Dee’s school Christmas concert was last night. She was in a tizzy earlier this week because she missed school Monday and Tuesday with the flu and there was rehearsal every day.

“I’m missing rehearsal,” she wailed at one point. “And the count-down calendar!”

I don’t remember if this was before or after her delirious paranoid ramblings about the Christmas tree which apparently was behaving in a sinister manner or perhaps it was while she was lying on the couch moaning about how hungry she was but that she wasn’t going to eat again until she was sure that she wouldn’t vomit it back up. Fun times.

“I’m glad I’m not a woman,” Rob remarked. “I am pretty sure I couldn’t do all that maternal stuff.”

And by “maternal stuff”, he meant – holding a child’s head while she puked and being able to be comforting as opposed to not puking on the child himself.

“It would suck to be the mom,” he told me.

It does sometimes and that is a fact.

But Dee was recovered enough on Wednesday for me to take her a bit late and she was positively bouncy on Thursday because the whole day was literally taken up with performing – for the other kids and with two parent shows.

Having been a middle school teacher, I can assure you that nothing of any academic consequence goes on the week before school lets out for the holiday.
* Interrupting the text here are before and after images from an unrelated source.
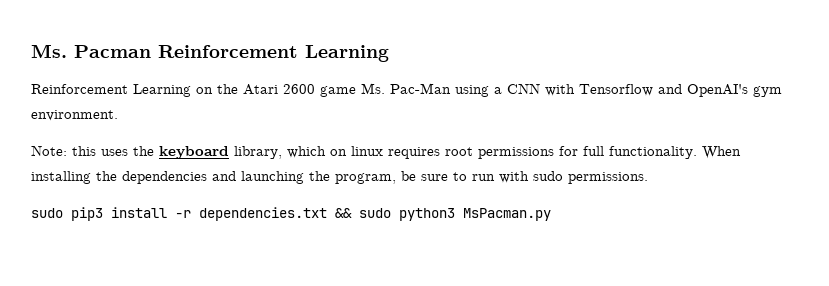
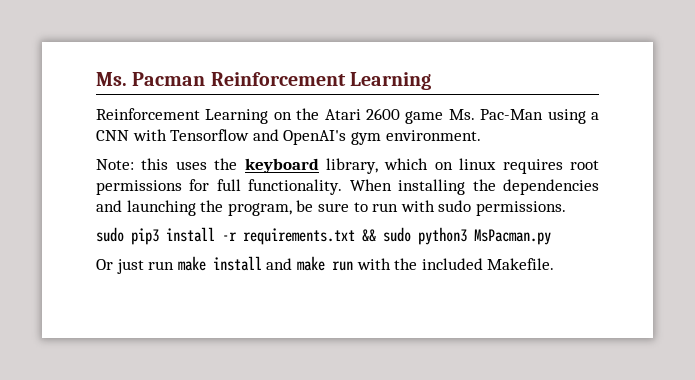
- sudo pip3 install -r dependencies.txt && sudo python3 MsPacman.py
+ sudo pip3 install -r requirements.txt && sudo python3 MsPacman.py
+ Or just run make install and make run with the included Makefile.

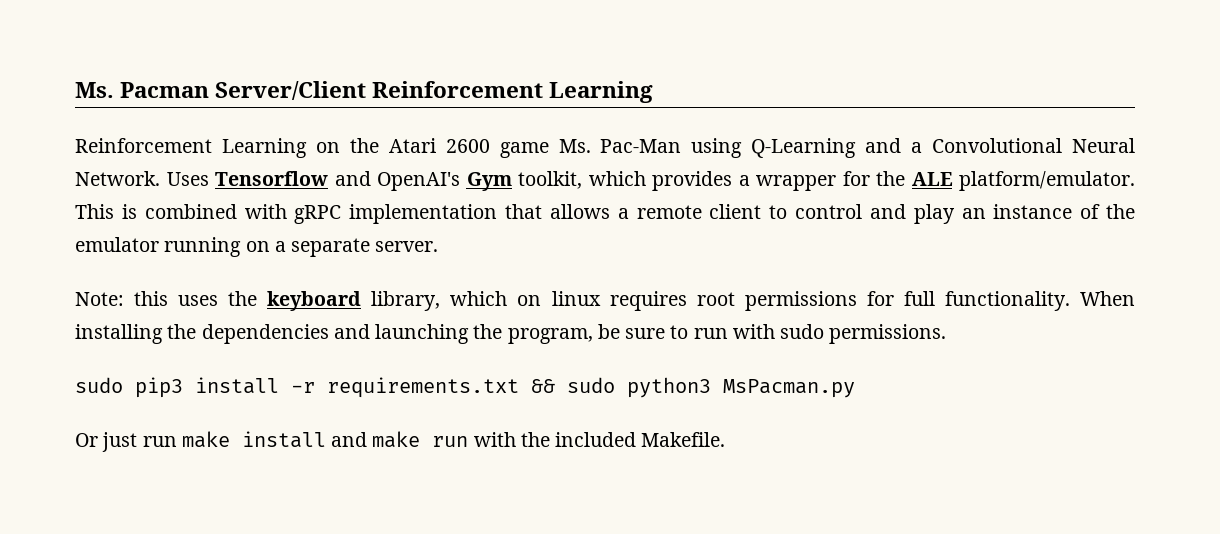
- Ms. Pacman Reinforcement Learning
+ Ms. Pacman Server/Client Reinforcement Learning
- Reinforcement Learning on the Atari 2600 game Ms. Pac-Man using a CNN with Tensorflow and OpenAI's gym environment.
+ Reinforcement Learning on the Atari 2600 game Ms. Pac-Man using Q-Learning and a Convolutional Neural Network. Uses Tensorflow and OpenAI's Gym toolkit, which provides a wrapper for the ALE platform/emulator. This is combined with gRPC implementation that allows a remote client to control and play an instance of the emulator running on a separate server.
Nothing. It is containment only. But since I don’t buy into the notion that children go to school to supply the workplace with simple, obedient drones, I am fine with this. Rounding out a child is what schools should be about and there is nothing like a week’s worth of excitement over practicing for and performing in productions to help smooth edges.
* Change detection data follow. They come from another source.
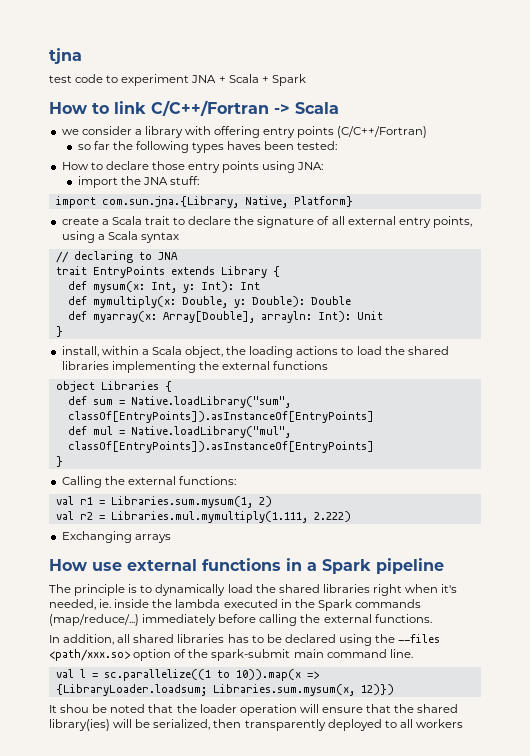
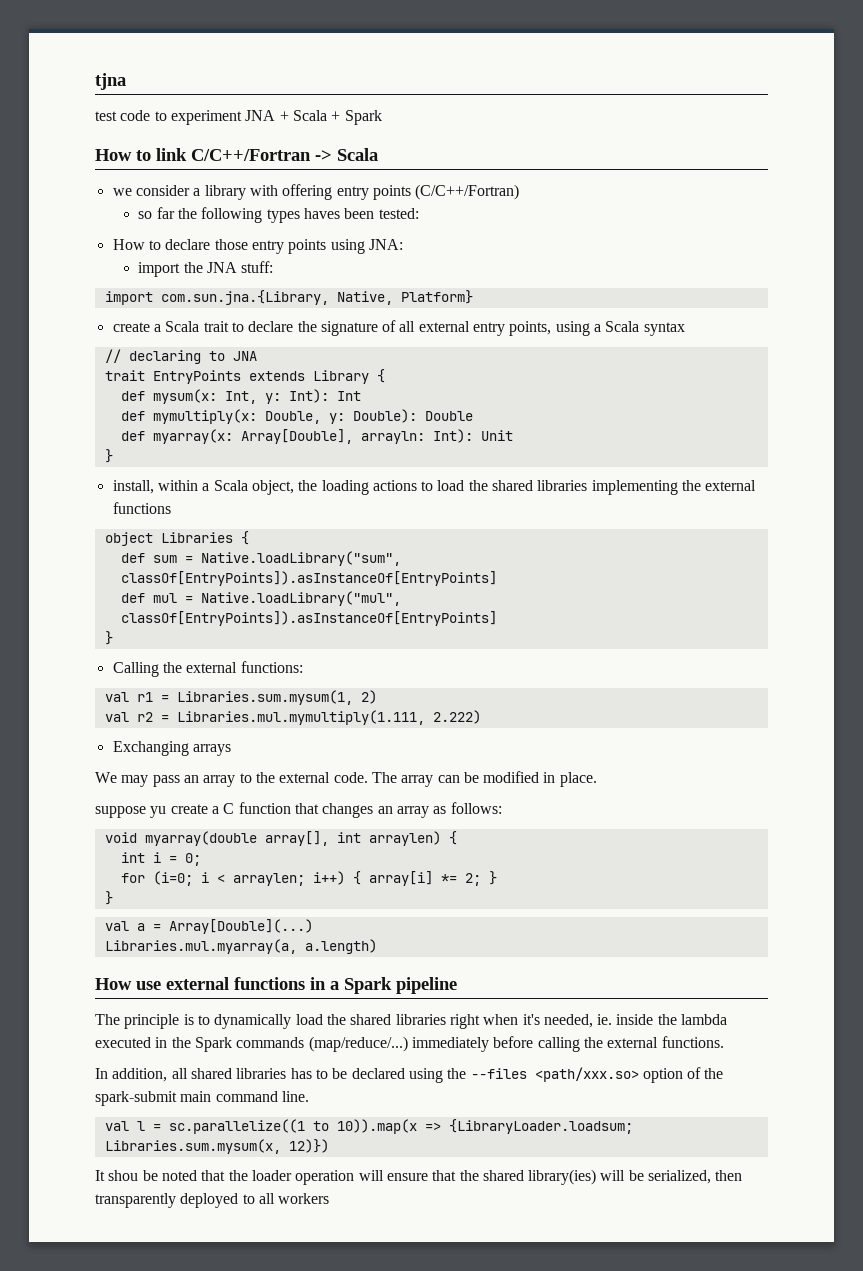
+ We may pass an array to the external code. The array can be modified in place.
+ suppose yu create a C function that changes an array as follows:
+ void myarray(double array[], int arraylen) {
+ int i = 0;
+ for (i=0; i < arraylen; i++) { array[i] *= 2; }
+ }
+ val a = Array[Double](...)
+ Libraries.mul.myarray(a, a.length)

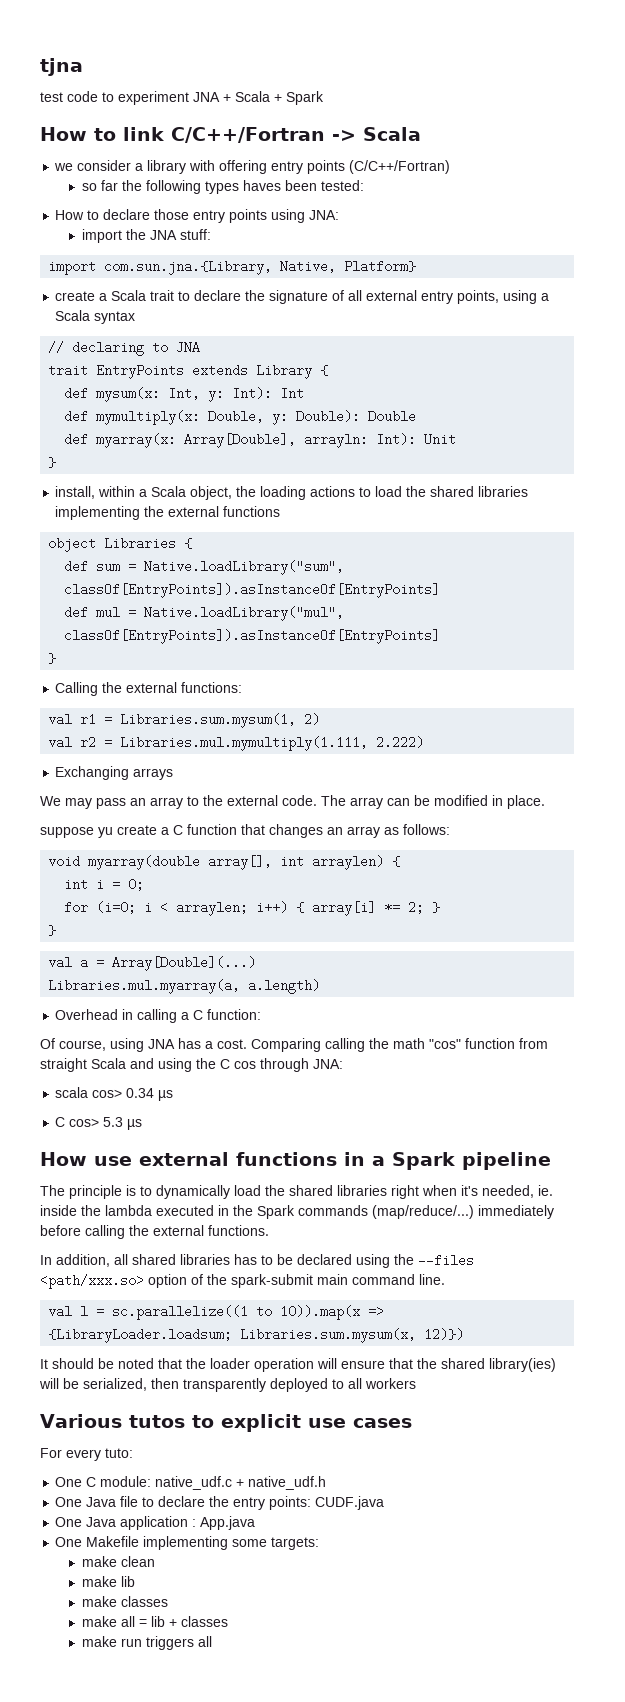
+ Overhead in calling a C function:
+ Of course, using JNA has a cost. Comparing calling the math "cos" function from straight Scala and using the C cos through JNA:
+ scala cos> 0.34 µs
+ C cos> 5.3 µs
- It shou be noted that the loader operation will ensure that the shared library(ies) will be serialized, then transparently deployed to all workers
+ It should be noted that the loader operation will ensure that the shared library(ies) will be serialized, then transparently deployed to all workers
+ Various tutos to explicit use cases
+ For every tuto:
+ One C module: native_udf.c + native_udf.h
+ One Java file to declare the entry points: CUDF.java
+ One Java application : App.java
+ One Makefile implementing some targets:
+ make clean
+ make lib
+ make classes
+ make all = lib + classes
+ make run triggers all

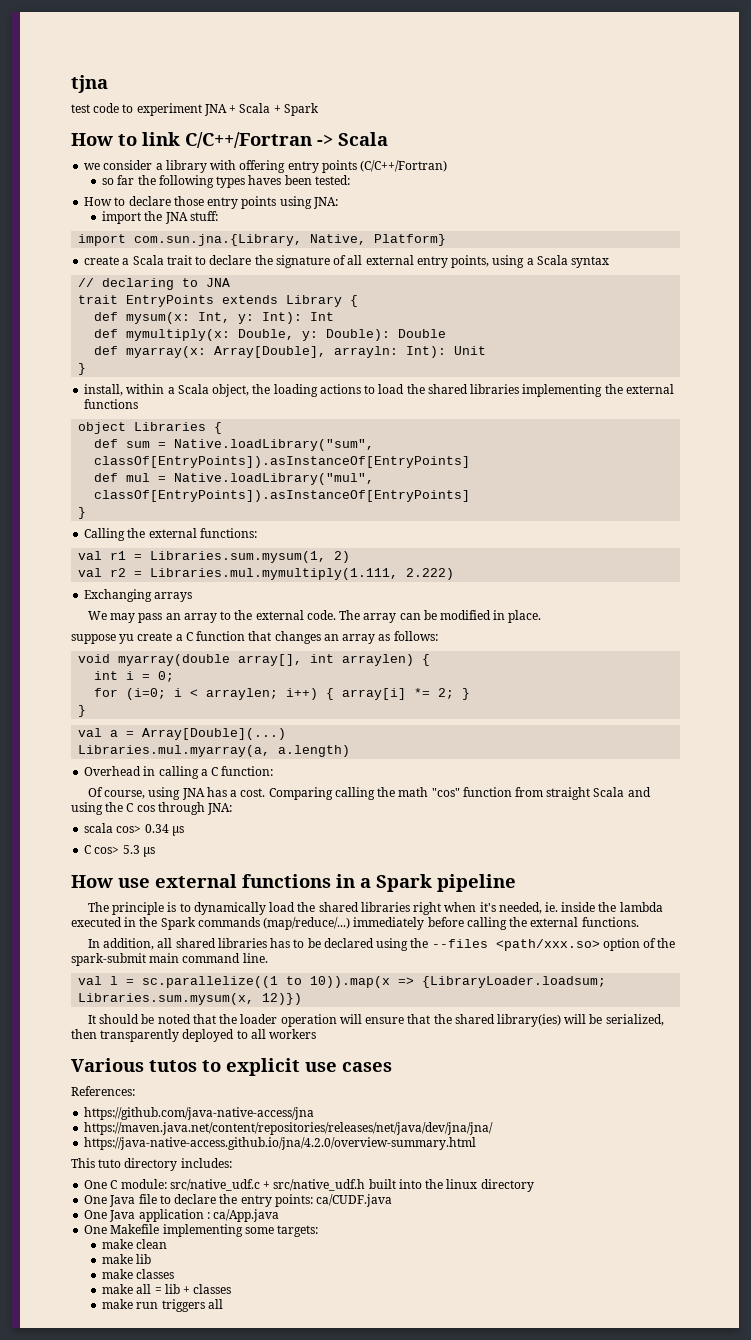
- For every tuto:
- One C module: native_udf.c + native_udf.h
+ References:
+ https://github.com/java-native-access/jna
+ https://maven.java.net/content/repositories/releases/net/java/dev/jna/jna/
+ https://java-native-access.github.io/jna/4.2.0/overview-summary.html
+ This tuto directory includes:
+ One C module: src/native_udf.c + src/native_udf.h built into the linux directory
- One Java file to declare the entry points: CUDF.java
+ One Java file to declare the entry points: ca/CUDF.java
- One Java application : App.java
+ One Java application : ca/App.java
The Christmas concerts in Canadian schools are heavy on Christianity. There is no attempt to whitewash the actual origins of the holiday to mollify those who don’t practice or don’t care or don’t believe. Christmas began with the birth of Jesus (not really – but let’s pretend anyway) and gosh darn-it, the little guy is going to be represented. Because of this, we were treated by the grade oners to the story of the Nativity with a stage full of angels, shepherds, three wise men, Joseph, Mary and a baby doll in a manger.

The gym was packed. And noisy. I can’t recall a performance there where the parents have ever been quite this rude. In fact, most of the people who hemmed Rob and I in chatted at normal conversational tones on and off for most of the 50 minutes it took for the lower grades to perform.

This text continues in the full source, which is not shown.